What to produce
Leave every picture out and give back the lines below from the first through the line that holds "left: 434px ->", exactly as written.

(Front-end code change data)
=== Section Start ===

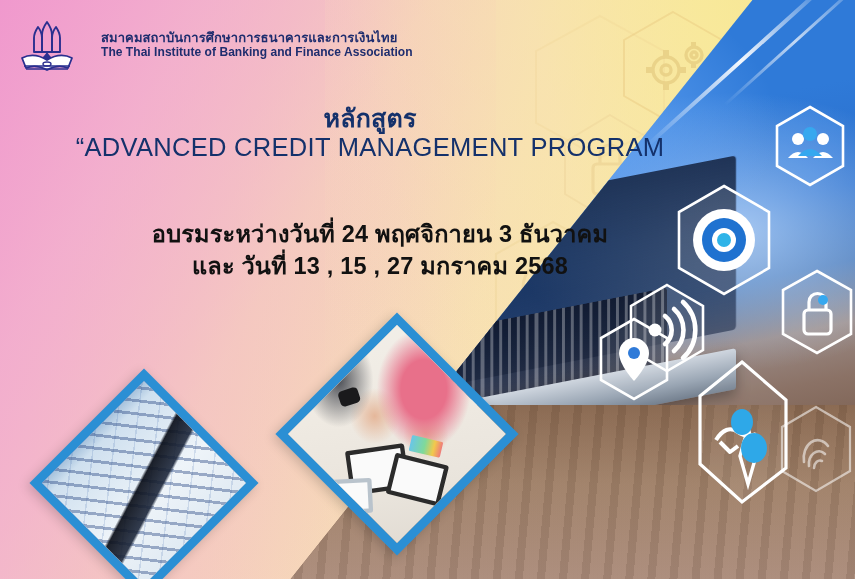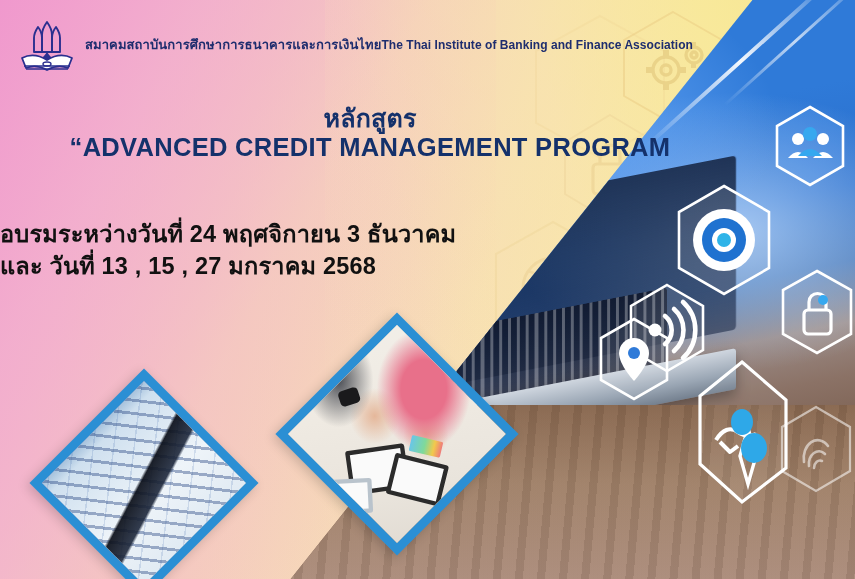"สมาคมสถาบันการศึกษาการธนาคารและการเงินไท" .logo-text { flex-direction: row -> column; margin-left: none -> 16px }
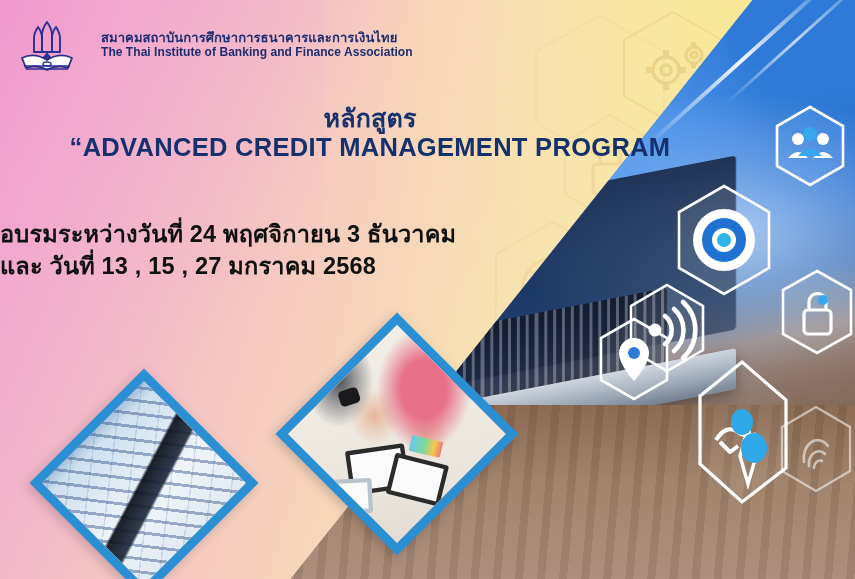"“ADVANCED CREDIT MANAGEMENT PROGRAM" .h-line2 { font-weight: 700 -> 400 }
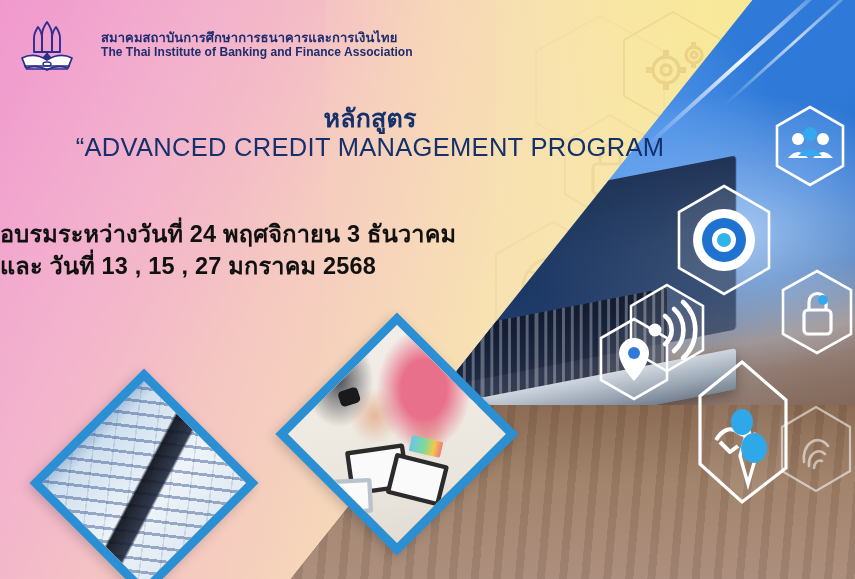"อบรมระหว่างวันที่ 24 พฤศจิกายน 3 ธันวาคม" .dates { text-align: left -> center }
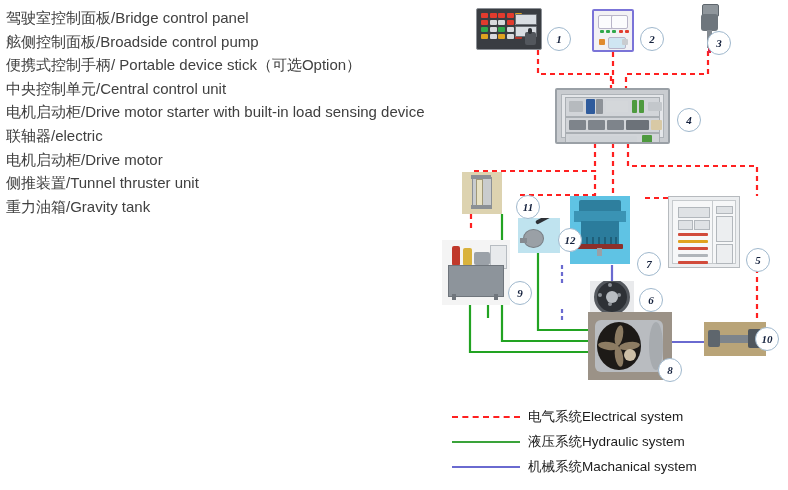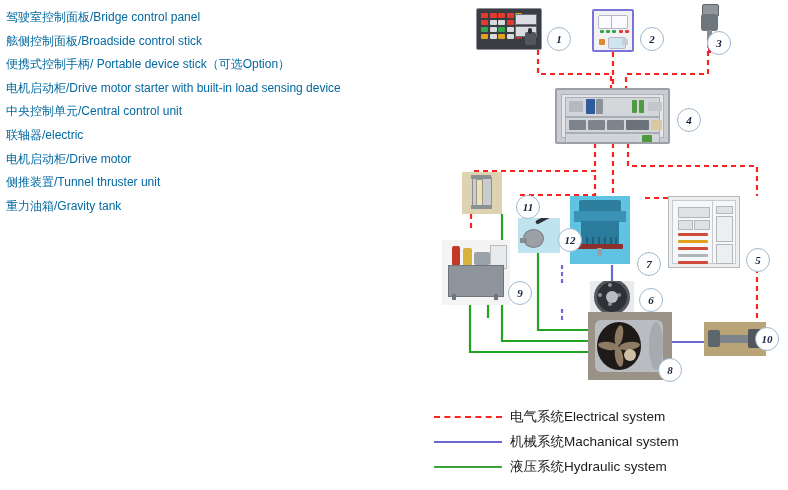"驾驶室控制面板/Bridge control panel" .list-row { color: #0369a1 -> #404040; font-size: 12px -> 15px }
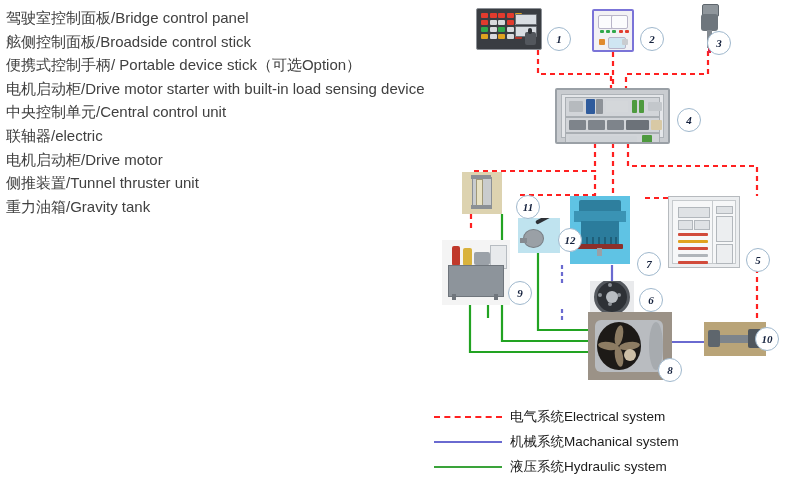"舷侧控制面板/Broadside control stick" div.list-row { text: stick -> pump }
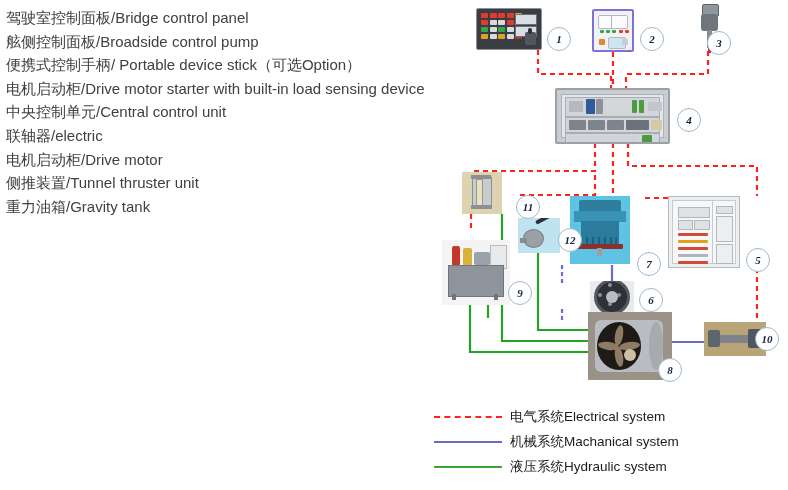"电机启动柜/Drive motor starter with built-in" div.list-row { order: before "中央控制单元/Central control unit" -> after "中央控制单元/Central control unit" }
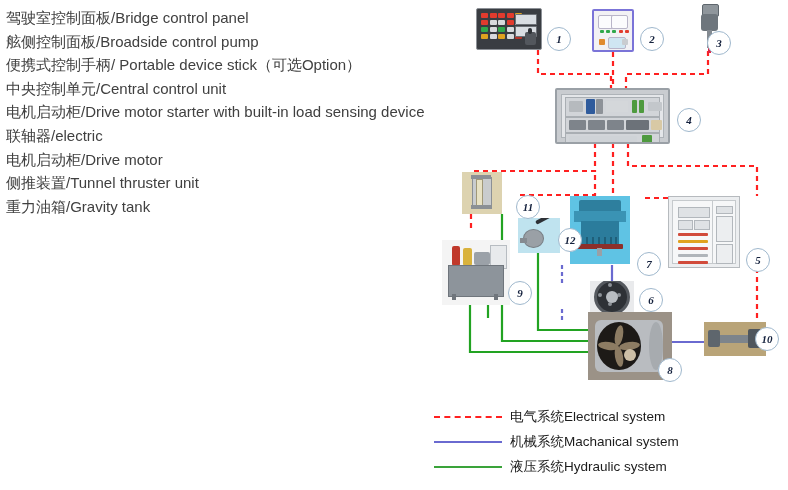"电气系统Electrical system" #system-key { left: 434px -> 452px }
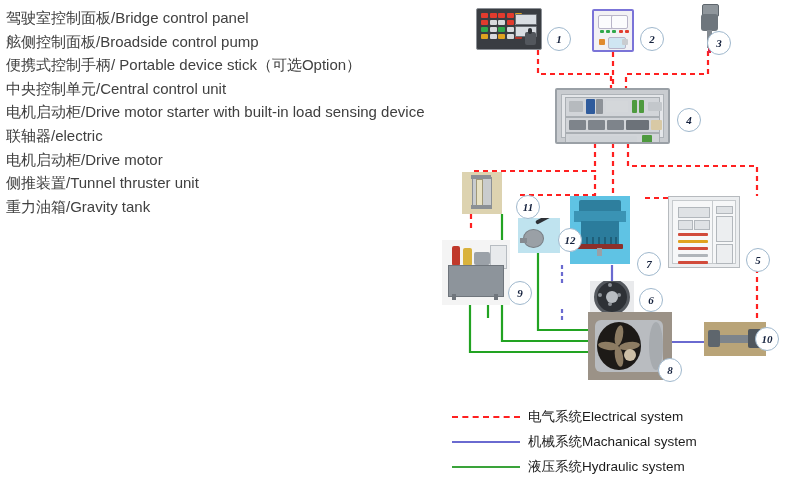"机械系统Machanical system" div.key-row { order: before "液压系统Hydraulic system" -> after "液压系统Hydraulic system" }
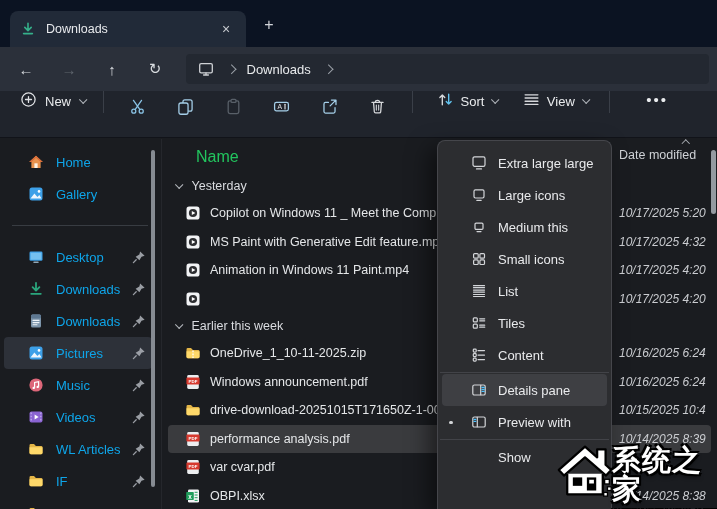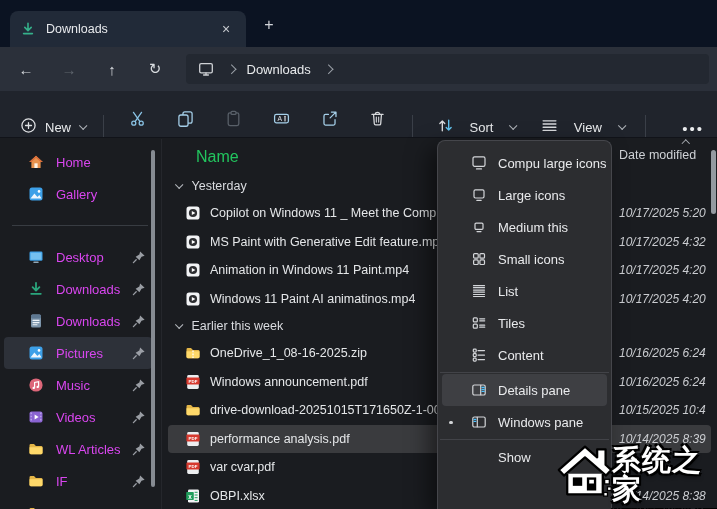"New" .toolbar { align-items: flex-end -> flex-start }
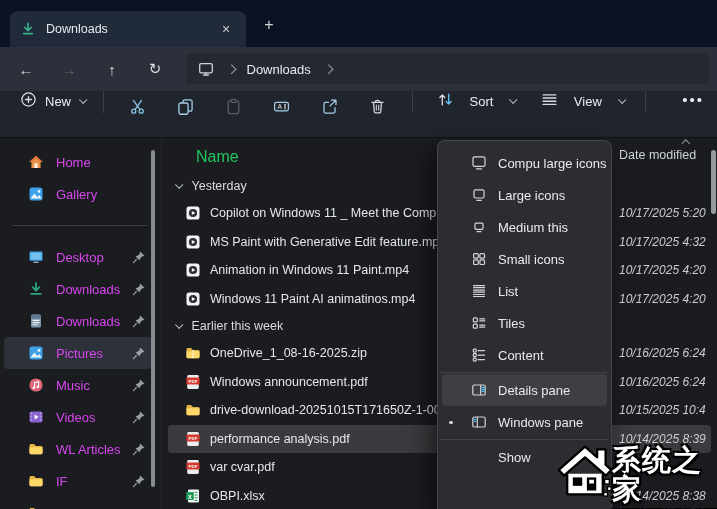"Sort" .tb-group { gap: 16px -> 7px }
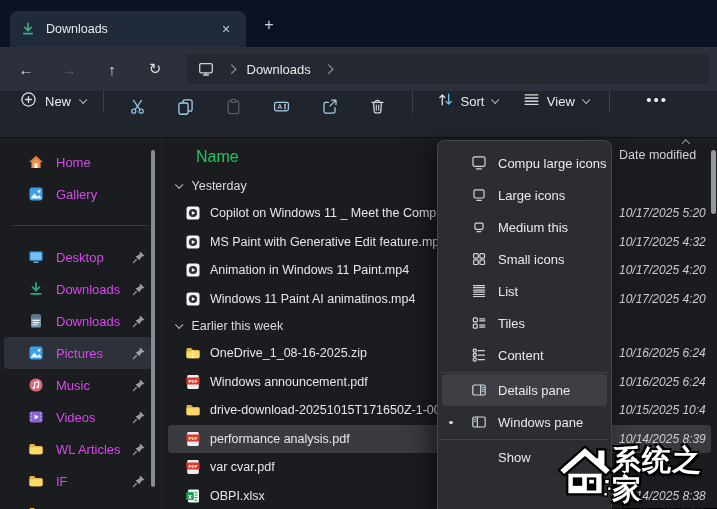"Home" .sb-item { color: #d946ef -> #0ea5e9 }
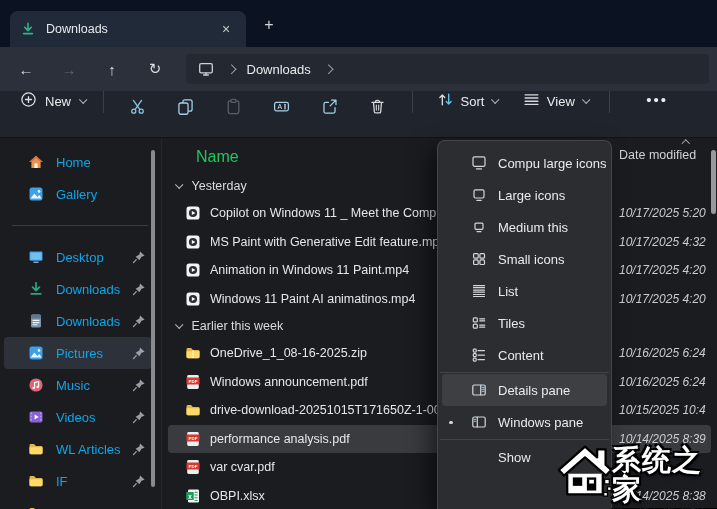"Compu large icons" span { text: Compu large icons -> Extra large large }
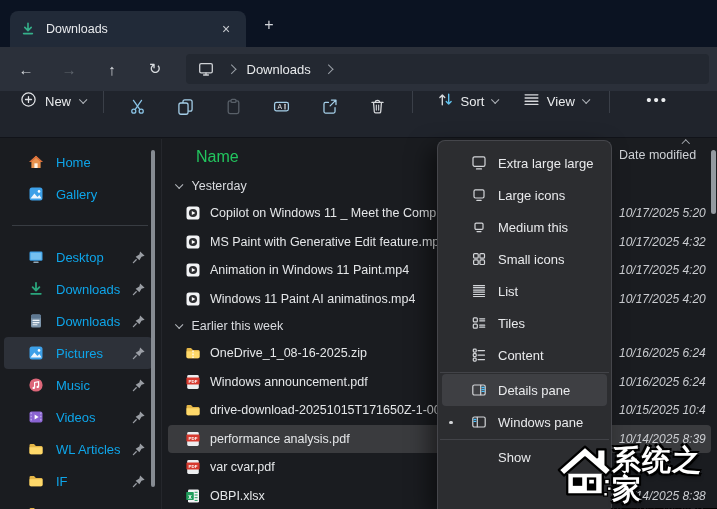"Windows 11 Paint AI animatinos.mp4" span.f-name { html: <span>Windows 11 Paint AI animatinos.mp4</span> -> none }
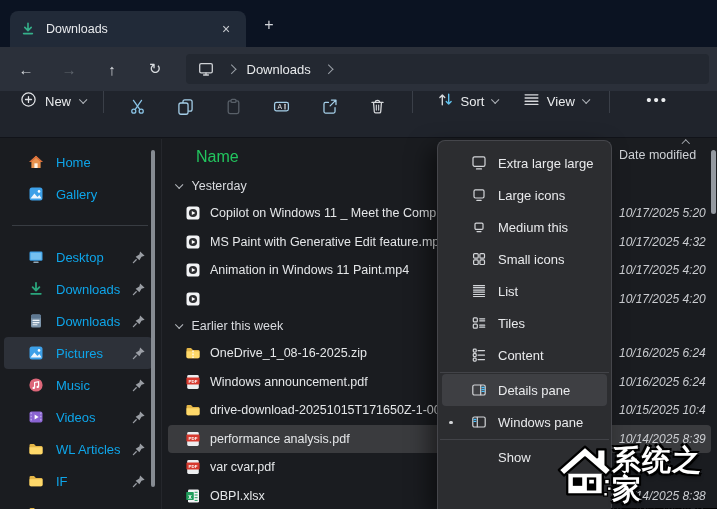"OneDrive_1_08-16-2025.zip" span.f-name { text: 08-16-2025.zip -> 10-11-2025.zip }
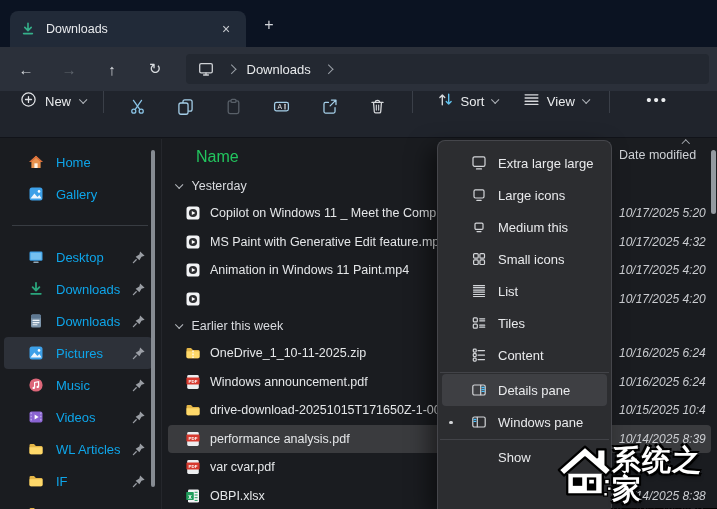"Windows pane" span { text: Windows pane -> Preview with }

=== Section End ===

Completed exercise
"สมาคมสถาบันการศึกษาการธนาคารและการเงินไท" .logo-text { flex-direction: row -> column; margin-left: none -> 16px }
"“ADVANCED CREDIT MANAGEMENT PROGRAM" .h-line2 { font-weight: 700 -> 400 }
"อบรมระหว่างวันที่ 24 พฤศจิกายน 3 ธันวาคม" .dates { text-align: left -> center }
"驾驶室控制面板/Bridge control panel" .list-row { color: #0369a1 -> #404040; font-size: 12px -> 15px }
"舷侧控制面板/Broadside control stick" div.list-row { text: stick -> pump }
"电机启动柜/Drive motor starter with built-in" div.list-row { order: before "中央控制单元/Central control unit" -> after "中央控制单元/Central control unit" }
"电气系统Electrical system" #system-key { left: 434px -> 452px }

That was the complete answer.